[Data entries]
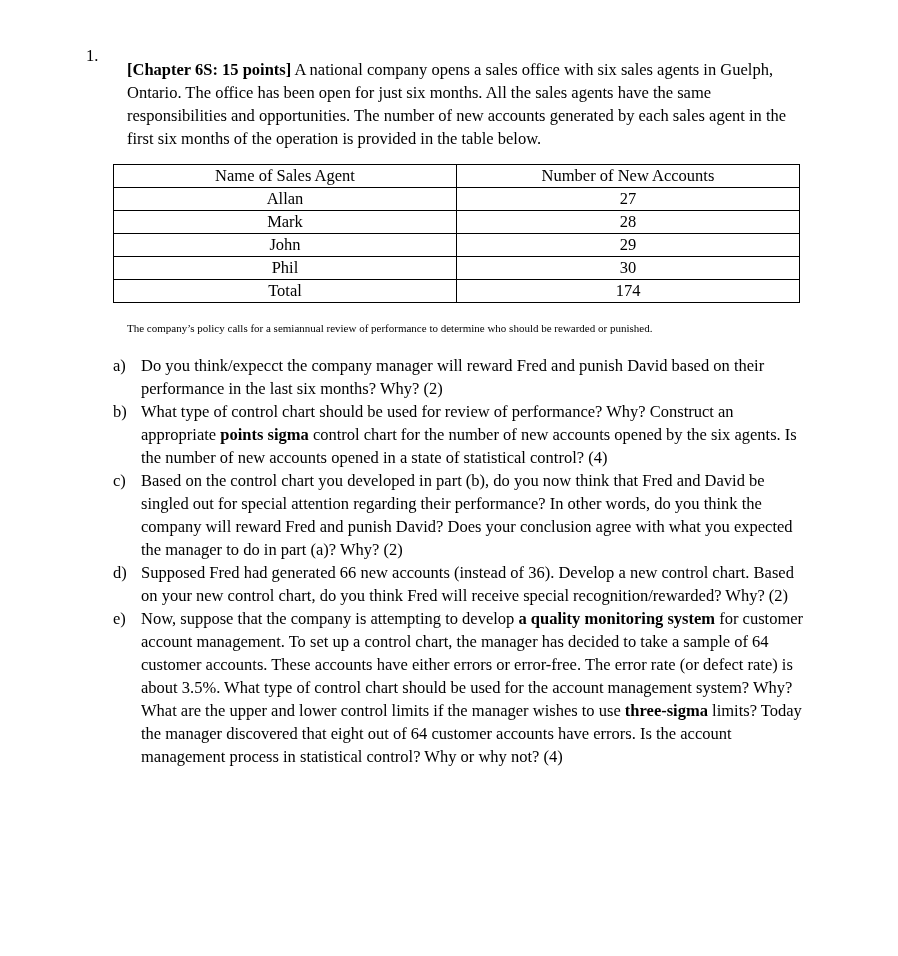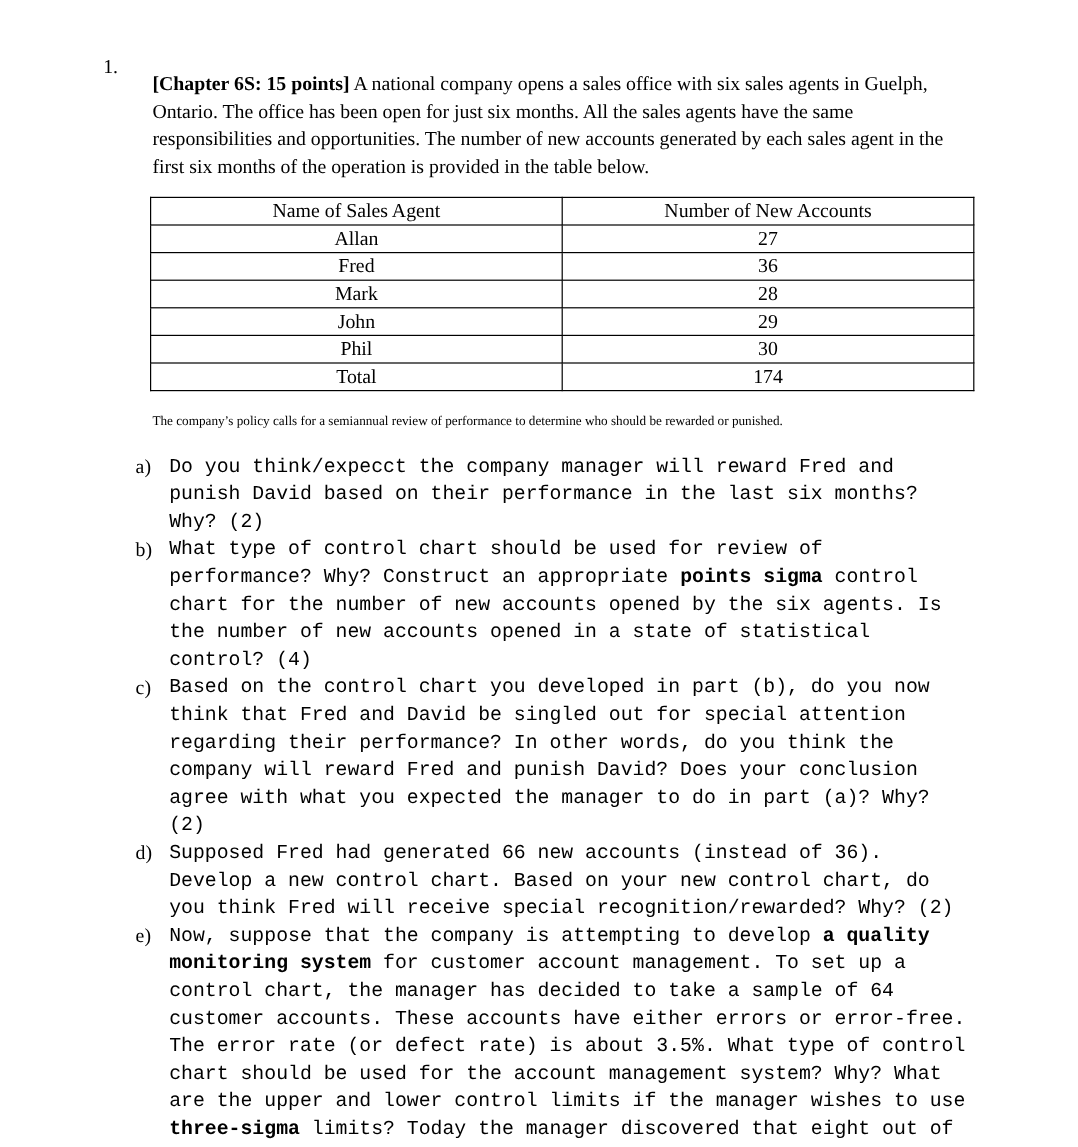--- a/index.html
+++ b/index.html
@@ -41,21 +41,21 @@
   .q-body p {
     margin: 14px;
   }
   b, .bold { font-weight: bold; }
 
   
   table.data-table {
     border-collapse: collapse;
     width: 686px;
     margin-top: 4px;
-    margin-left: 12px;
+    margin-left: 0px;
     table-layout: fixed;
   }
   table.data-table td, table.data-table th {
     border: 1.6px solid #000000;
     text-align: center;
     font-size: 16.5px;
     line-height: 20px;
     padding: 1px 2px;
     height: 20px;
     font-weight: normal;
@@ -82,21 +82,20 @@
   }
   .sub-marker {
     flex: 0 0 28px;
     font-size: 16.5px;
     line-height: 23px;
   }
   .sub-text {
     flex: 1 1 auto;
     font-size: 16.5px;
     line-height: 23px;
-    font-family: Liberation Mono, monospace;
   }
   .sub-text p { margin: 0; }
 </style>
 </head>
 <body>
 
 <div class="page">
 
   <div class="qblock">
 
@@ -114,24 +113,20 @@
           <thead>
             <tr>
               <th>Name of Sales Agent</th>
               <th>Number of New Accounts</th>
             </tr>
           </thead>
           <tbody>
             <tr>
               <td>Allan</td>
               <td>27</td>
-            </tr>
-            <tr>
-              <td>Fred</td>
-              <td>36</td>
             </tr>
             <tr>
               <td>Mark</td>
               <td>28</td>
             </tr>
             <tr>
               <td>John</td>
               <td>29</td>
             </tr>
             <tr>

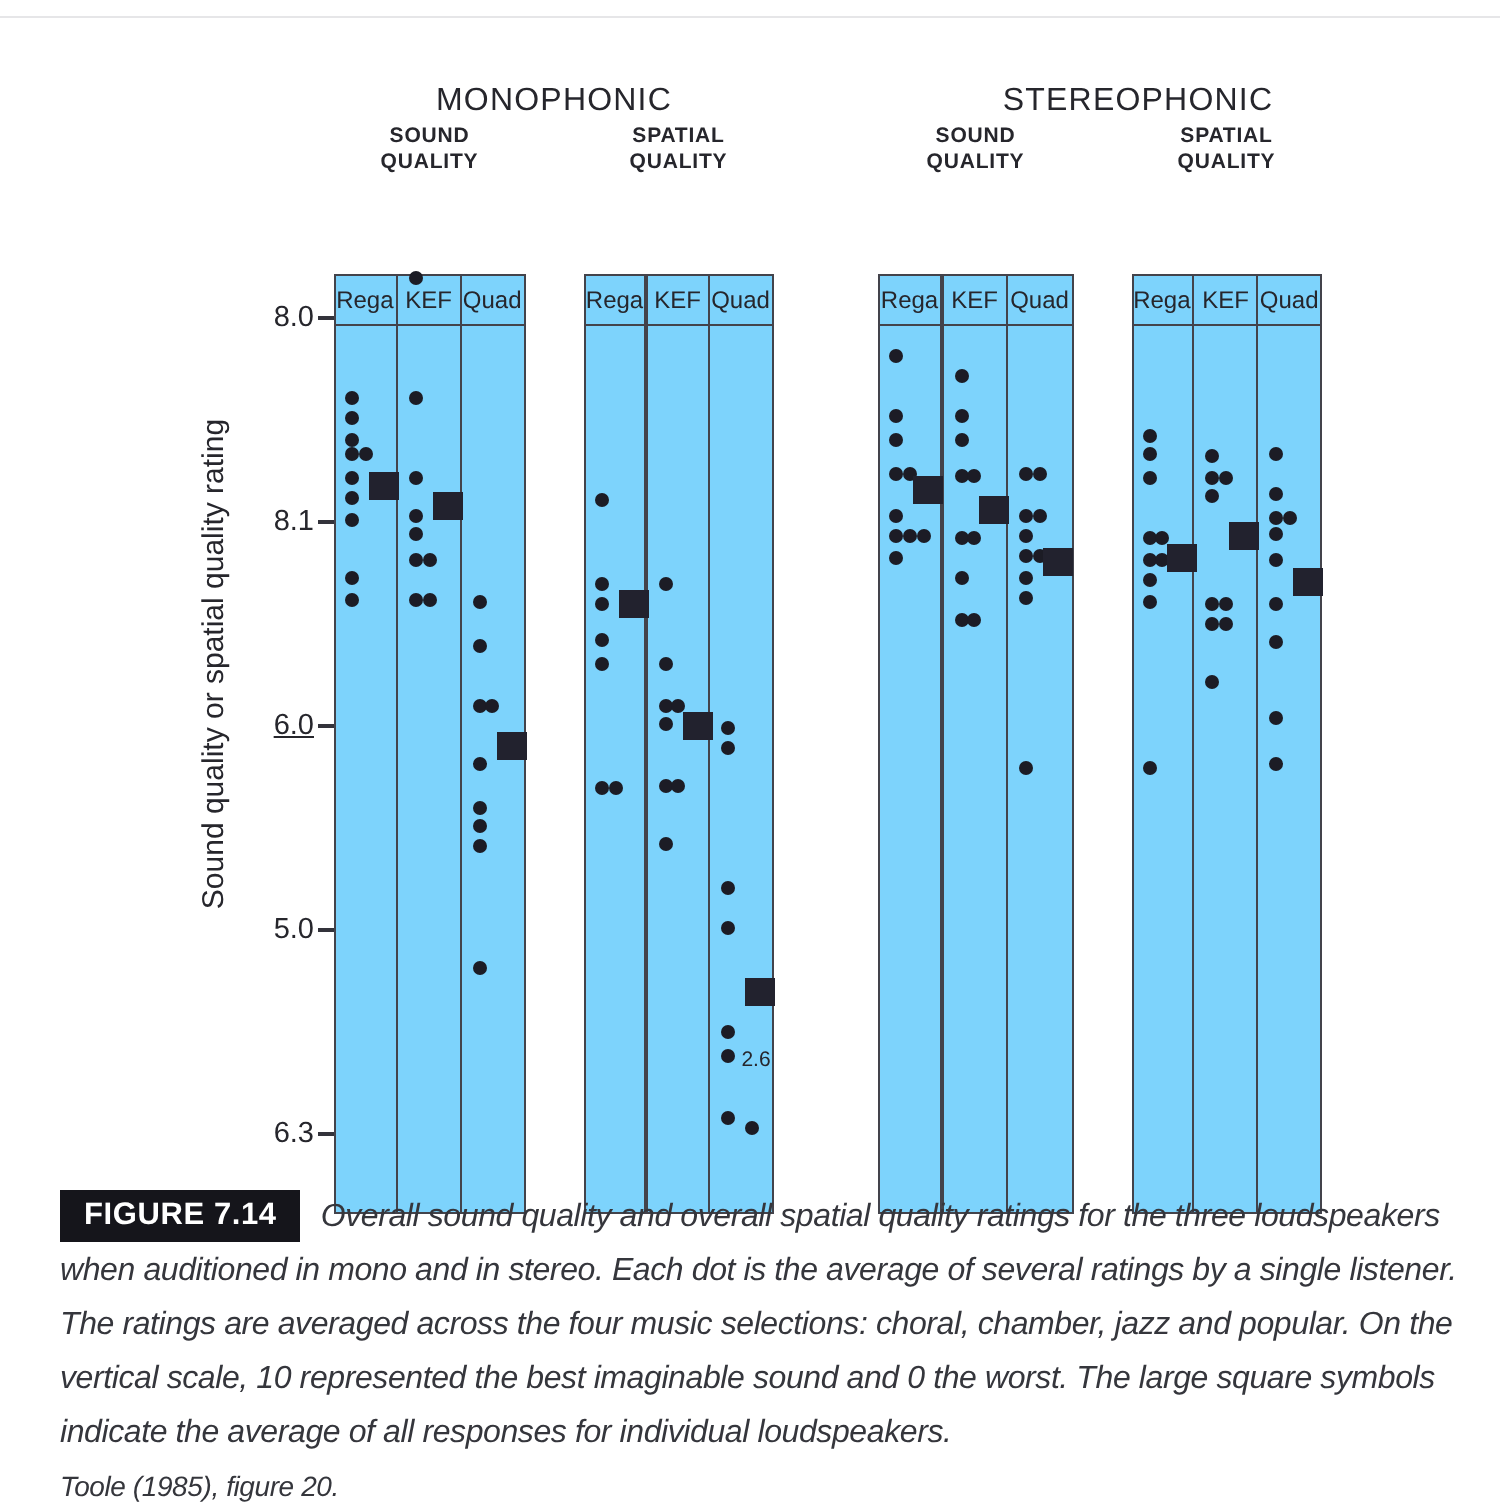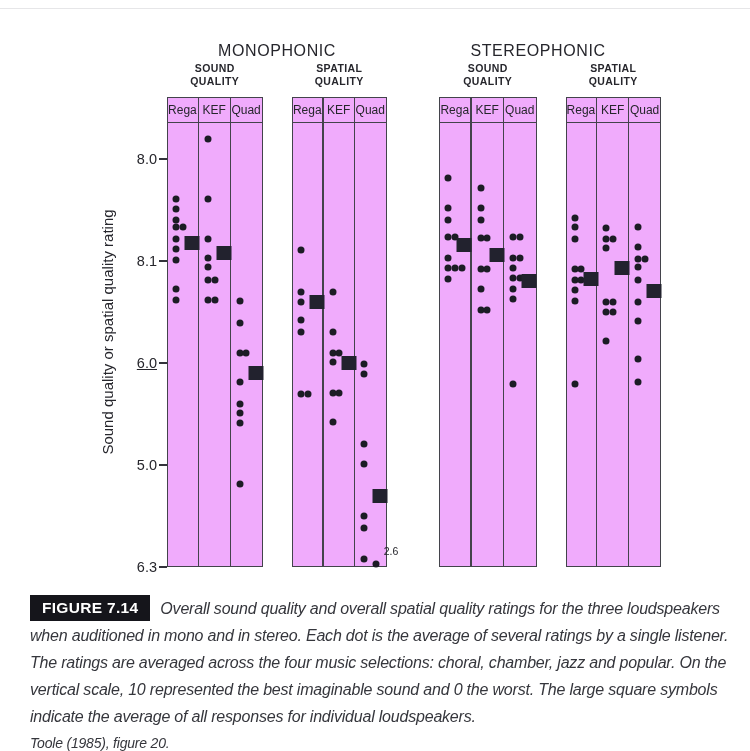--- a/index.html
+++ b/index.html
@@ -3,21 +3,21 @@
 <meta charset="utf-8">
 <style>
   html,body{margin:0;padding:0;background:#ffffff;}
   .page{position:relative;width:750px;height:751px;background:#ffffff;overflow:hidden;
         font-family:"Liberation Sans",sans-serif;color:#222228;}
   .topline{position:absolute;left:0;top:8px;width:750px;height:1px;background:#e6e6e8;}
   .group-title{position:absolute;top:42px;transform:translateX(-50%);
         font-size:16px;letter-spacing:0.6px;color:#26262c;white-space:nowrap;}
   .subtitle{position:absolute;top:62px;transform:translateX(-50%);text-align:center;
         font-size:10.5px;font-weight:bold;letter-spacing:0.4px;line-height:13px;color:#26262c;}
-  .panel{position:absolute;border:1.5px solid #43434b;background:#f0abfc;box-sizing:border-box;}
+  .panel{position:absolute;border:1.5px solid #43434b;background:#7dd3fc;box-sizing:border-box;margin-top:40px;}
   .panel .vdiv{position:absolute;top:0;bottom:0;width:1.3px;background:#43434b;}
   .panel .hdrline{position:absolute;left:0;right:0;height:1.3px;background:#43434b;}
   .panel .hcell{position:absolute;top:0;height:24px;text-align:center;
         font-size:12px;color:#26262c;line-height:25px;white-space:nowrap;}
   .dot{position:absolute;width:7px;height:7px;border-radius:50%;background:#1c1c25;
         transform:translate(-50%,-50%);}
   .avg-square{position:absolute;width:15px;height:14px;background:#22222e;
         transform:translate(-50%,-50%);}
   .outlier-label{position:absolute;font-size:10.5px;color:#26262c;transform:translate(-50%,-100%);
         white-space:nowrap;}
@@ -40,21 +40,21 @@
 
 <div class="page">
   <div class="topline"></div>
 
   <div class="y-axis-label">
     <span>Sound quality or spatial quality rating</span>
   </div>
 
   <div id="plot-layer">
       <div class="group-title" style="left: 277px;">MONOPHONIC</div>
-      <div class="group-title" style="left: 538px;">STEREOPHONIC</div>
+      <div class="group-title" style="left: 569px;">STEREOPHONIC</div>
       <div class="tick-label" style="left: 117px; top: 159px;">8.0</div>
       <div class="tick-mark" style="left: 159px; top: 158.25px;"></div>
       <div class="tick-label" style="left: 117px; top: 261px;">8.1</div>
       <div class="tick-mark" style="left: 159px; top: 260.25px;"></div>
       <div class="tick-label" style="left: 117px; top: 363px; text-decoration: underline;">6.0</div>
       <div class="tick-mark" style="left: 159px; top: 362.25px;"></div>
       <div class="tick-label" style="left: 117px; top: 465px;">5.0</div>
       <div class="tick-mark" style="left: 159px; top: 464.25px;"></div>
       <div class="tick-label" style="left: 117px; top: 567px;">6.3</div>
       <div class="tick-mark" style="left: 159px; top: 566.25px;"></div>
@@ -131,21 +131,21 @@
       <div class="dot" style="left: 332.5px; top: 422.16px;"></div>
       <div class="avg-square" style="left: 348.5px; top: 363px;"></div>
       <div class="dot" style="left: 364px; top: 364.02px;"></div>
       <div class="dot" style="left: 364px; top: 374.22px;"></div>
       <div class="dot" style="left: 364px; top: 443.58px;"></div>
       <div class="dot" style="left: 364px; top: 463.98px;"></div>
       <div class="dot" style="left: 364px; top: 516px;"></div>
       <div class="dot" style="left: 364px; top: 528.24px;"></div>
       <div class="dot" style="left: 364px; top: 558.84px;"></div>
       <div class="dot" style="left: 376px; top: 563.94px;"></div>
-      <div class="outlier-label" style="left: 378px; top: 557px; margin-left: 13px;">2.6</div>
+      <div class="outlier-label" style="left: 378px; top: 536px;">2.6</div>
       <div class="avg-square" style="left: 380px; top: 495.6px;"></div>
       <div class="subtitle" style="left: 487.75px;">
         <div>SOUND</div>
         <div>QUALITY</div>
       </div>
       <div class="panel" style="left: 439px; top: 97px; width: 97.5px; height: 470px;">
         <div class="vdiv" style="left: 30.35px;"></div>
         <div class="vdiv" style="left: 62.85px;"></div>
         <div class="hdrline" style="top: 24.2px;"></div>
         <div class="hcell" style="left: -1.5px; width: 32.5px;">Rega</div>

— Task item —
Please restate the data word for word, leaving out any picture it holds.

— Written reply —
--- a/index.html
+++ b/index.html
@@ -41,21 +41,21 @@
   .q-body p {
     margin: 14px;
   }
   b, .bold { font-weight: bold; }
 
   
   table.data-table {
     border-collapse: collapse;
     width: 686px;
     margin-top: 4px;
-    margin-left: 12px;
+    margin-left: 0px;
     table-layout: fixed;
   }
   table.data-table td, table.data-table th {
     border: 1.6px solid #000000;
     text-align: center;
     font-size: 16.5px;
     line-height: 20px;
     padding: 1px 2px;
     height: 20px;
     font-weight: normal;
@@ -82,21 +82,20 @@
   }
   .sub-marker {
     flex: 0 0 28px;
     font-size: 16.5px;
     line-height: 23px;
   }
   .sub-text {
     flex: 1 1 auto;
     font-size: 16.5px;
     line-height: 23px;
-    font-family: Liberation Mono, monospace;
   }
   .sub-text p { margin: 0; }
 </style>
 </head>
 <body>
 
 <div class="page">
 
   <div class="qblock">
 
@@ -114,24 +113,20 @@
           <thead>
             <tr>
               <th>Name of Sales Agent</th>
               <th>Number of New Accounts</th>
             </tr>
           </thead>
           <tbody>
             <tr>
               <td>Allan</td>
               <td>27</td>
-            </tr>
-            <tr>
-              <td>Fred</td>
-              <td>36</td>
             </tr>
             <tr>
               <td>Mark</td>
               <td>28</td>
             </tr>
             <tr>
               <td>John</td>
               <td>29</td>
             </tr>
             <tr>

--- a/index.html
+++ b/index.html
@@ -3,21 +3,21 @@
 <meta charset="utf-8">
 <style>
   html,body{margin:0;padding:0;background:#ffffff;}
   .page{position:relative;width:750px;height:751px;background:#ffffff;overflow:hidden;
         font-family:"Liberation Sans",sans-serif;color:#222228;}
   .topline{position:absolute;left:0;top:8px;width:750px;height:1px;background:#e6e6e8;}
   .group-title{position:absolute;top:42px;transform:translateX(-50%);
         font-size:16px;letter-spacing:0.6px;color:#26262c;white-space:nowrap;}
   .subtitle{position:absolute;top:62px;transform:translateX(-50%);text-align:center;
         font-size:10.5px;font-weight:bold;letter-spacing:0.4px;line-height:13px;color:#26262c;}
-  .panel{position:absolute;border:1.5px solid #43434b;background:#f0abfc;box-sizing:border-box;}
+  .panel{position:absolute;border:1.5px solid #43434b;background:#7dd3fc;box-sizing:border-box;margin-top:40px;}
   .panel .vdiv{position:absolute;top:0;bottom:0;width:1.3px;background:#43434b;}
   .panel .hdrline{position:absolute;left:0;right:0;height:1.3px;background:#43434b;}
   .panel .hcell{position:absolute;top:0;height:24px;text-align:center;
         font-size:12px;color:#26262c;line-height:25px;white-space:nowrap;}
   .dot{position:absolute;width:7px;height:7px;border-radius:50%;background:#1c1c25;
         transform:translate(-50%,-50%);}
   .avg-square{position:absolute;width:15px;height:14px;background:#22222e;
         transform:translate(-50%,-50%);}
   .outlier-label{position:absolute;font-size:10.5px;color:#26262c;transform:translate(-50%,-100%);
         white-space:nowrap;}
@@ -40,21 +40,21 @@
 
 <div class="page">
   <div class="topline"></div>
 
   <div class="y-axis-label">
     <span>Sound quality or spatial quality rating</span>
   </div>
 
   <div id="plot-layer">
       <div class="group-title" style="left: 277px;">MONOPHONIC</div>
-      <div class="group-title" style="left: 538px;">STEREOPHONIC</div>
+      <div class="group-title" style="left: 569px;">STEREOPHONIC</div>
       <div class="tick-label" style="left: 117px; top: 159px;">8.0</div>
       <div class="tick-mark" style="left: 159px; top: 158.25px;"></div>
       <div class="tick-label" style="left: 117px; top: 261px;">8.1</div>
       <div class="tick-mark" style="left: 159px; top: 260.25px;"></div>
       <div class="tick-label" style="left: 117px; top: 363px; text-decoration: underline;">6.0</div>
       <div class="tick-mark" style="left: 159px; top: 362.25px;"></div>
       <div class="tick-label" style="left: 117px; top: 465px;">5.0</div>
       <div class="tick-mark" style="left: 159px; top: 464.25px;"></div>
       <div class="tick-label" style="left: 117px; top: 567px;">6.3</div>
       <div class="tick-mark" style="left: 159px; top: 566.25px;"></div>
@@ -131,21 +131,21 @@
       <div class="dot" style="left: 332.5px; top: 422.16px;"></div>
       <div class="avg-square" style="left: 348.5px; top: 363px;"></div>
       <div class="dot" style="left: 364px; top: 364.02px;"></div>
       <div class="dot" style="left: 364px; top: 374.22px;"></div>
       <div class="dot" style="left: 364px; top: 443.58px;"></div>
       <div class="dot" style="left: 364px; top: 463.98px;"></div>
       <div class="dot" style="left: 364px; top: 516px;"></div>
       <div class="dot" style="left: 364px; top: 528.24px;"></div>
       <div class="dot" style="left: 364px; top: 558.84px;"></div>
       <div class="dot" style="left: 376px; top: 563.94px;"></div>
-      <div class="outlier-label" style="left: 378px; top: 557px; margin-left: 13px;">2.6</div>
+      <div class="outlier-label" style="left: 378px; top: 536px;">2.6</div>
       <div class="avg-square" style="left: 380px; top: 495.6px;"></div>
       <div class="subtitle" style="left: 487.75px;">
         <div>SOUND</div>
         <div>QUALITY</div>
       </div>
       <div class="panel" style="left: 439px; top: 97px; width: 97.5px; height: 470px;">
         <div class="vdiv" style="left: 30.35px;"></div>
         <div class="vdiv" style="left: 62.85px;"></div>
         <div class="hdrline" style="top: 24.2px;"></div>
         <div class="hcell" style="left: -1.5px; width: 32.5px;">Rega</div>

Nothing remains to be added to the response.